The people of order do not go to demonstrations. Unless you believe your heritage is at risk or your status is in question. Both of these things, together with Génova’s need for the opposition to the amnesty to gain social support in other areas of Spain other than Madrid, explain why the southern right has organized in Malaga, with Feijóo and Moreno Bonilla, a protest in against the demons of the investiture. The location (Carrer Larios in the capital of the Costa del Sol, dedicated to one of the great industrial lineages of the 19th century, and Avinguda de la Constitucion) was a guarantee of success. Málaga is the Atlanta of the Andalusian PP. He has run the City Council for twenty-eight years and has dominated the deputation since 2011. It is Bendodo’s fiefdom. The city where the president of the Junta started doing politics. The origin of the clan that has ruled Andalusia for five years.
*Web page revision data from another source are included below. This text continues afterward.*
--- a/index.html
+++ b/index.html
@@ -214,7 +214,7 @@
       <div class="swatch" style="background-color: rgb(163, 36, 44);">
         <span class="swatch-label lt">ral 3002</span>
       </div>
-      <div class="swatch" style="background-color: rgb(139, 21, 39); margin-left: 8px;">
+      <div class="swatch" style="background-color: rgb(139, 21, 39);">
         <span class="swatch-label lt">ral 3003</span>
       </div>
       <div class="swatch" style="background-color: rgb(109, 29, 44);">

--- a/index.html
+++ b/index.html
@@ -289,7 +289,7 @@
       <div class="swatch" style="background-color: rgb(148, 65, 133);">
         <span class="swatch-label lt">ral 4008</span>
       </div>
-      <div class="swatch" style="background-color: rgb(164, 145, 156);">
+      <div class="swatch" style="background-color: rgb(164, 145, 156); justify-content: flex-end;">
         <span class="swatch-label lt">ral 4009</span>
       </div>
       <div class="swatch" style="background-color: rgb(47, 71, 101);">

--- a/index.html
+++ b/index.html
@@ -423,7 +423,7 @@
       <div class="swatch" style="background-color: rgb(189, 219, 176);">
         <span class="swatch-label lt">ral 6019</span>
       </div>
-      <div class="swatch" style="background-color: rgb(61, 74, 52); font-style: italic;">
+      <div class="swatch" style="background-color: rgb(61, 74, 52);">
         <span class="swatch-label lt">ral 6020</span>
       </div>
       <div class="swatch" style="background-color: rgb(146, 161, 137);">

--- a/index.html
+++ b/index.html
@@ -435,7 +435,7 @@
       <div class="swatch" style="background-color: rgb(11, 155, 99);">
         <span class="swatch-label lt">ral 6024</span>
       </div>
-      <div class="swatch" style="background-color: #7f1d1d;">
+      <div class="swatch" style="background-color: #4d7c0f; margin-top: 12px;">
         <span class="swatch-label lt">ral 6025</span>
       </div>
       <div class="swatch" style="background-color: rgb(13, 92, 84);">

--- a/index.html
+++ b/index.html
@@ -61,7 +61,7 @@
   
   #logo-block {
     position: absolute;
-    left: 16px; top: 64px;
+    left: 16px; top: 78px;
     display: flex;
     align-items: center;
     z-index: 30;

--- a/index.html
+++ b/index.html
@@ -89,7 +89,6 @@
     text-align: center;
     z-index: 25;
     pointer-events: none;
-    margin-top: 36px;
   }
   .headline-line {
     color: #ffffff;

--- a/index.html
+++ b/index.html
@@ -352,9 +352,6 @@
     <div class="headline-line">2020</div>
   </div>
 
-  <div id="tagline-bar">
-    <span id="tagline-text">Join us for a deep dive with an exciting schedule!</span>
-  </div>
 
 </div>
For the right of the south, there is no difference between amnesty, the referendum and regional funding. All three things – they stage it every week in Parliament – ??are the same: a threat to self-government. After thirty-six years at the hands of the PSOE, autonomy is theirs. And they use it accordingly: they link the pact with the pro-independence parties to the establishment of a territorial – and therefore social – asymmetry that evokes the ghosts of the underdevelopment of the 1980s, when the UCD wanted to leave Andalusia out of the first autonomy range The Malaga protest – 20,000 people – must be understood as the dress rehearsal for a new 4 December. On that day in 1977, two million people took to the streets to demand autonomy.
The right did not participate in the mobilization. Now he is the one promoting another one together with the (deceased) Andalusians, who since the summer have been pressuring Moreno Bonilla to get people out on the streets. San Telmo is not quite sure: a failed summon can act like a boomerang and turn against the one who casts it. Their prudence, in any case, is relative: the PP enjoys all the space necessary to raise the flag of territorial equality in the face of independence. The demonstrations of 1977 were a cause of the lasting socialist era of Andalusia. If they replicated now, they could become the tomb of the left.
The Andalusian PSOE, chained to the discipline of Ferraz, divided between the patriarchs, who oppose the amnesty, and the sanchista leaders, who defend it without much social success, has no arguments to combat the new Andalusianism of the right. In Sumar, the situation is no better: criticism comes from Andavant Andalusia, a split to its left. The replacement of the PSOE in the south by the PSC as the dominant force can give the PP a cycle equivalent to the one the PSOE had in Andalusia. The investiture of Sánchez for southern socialism is the same as the Andalusian self-government was for the UCD: a death trap.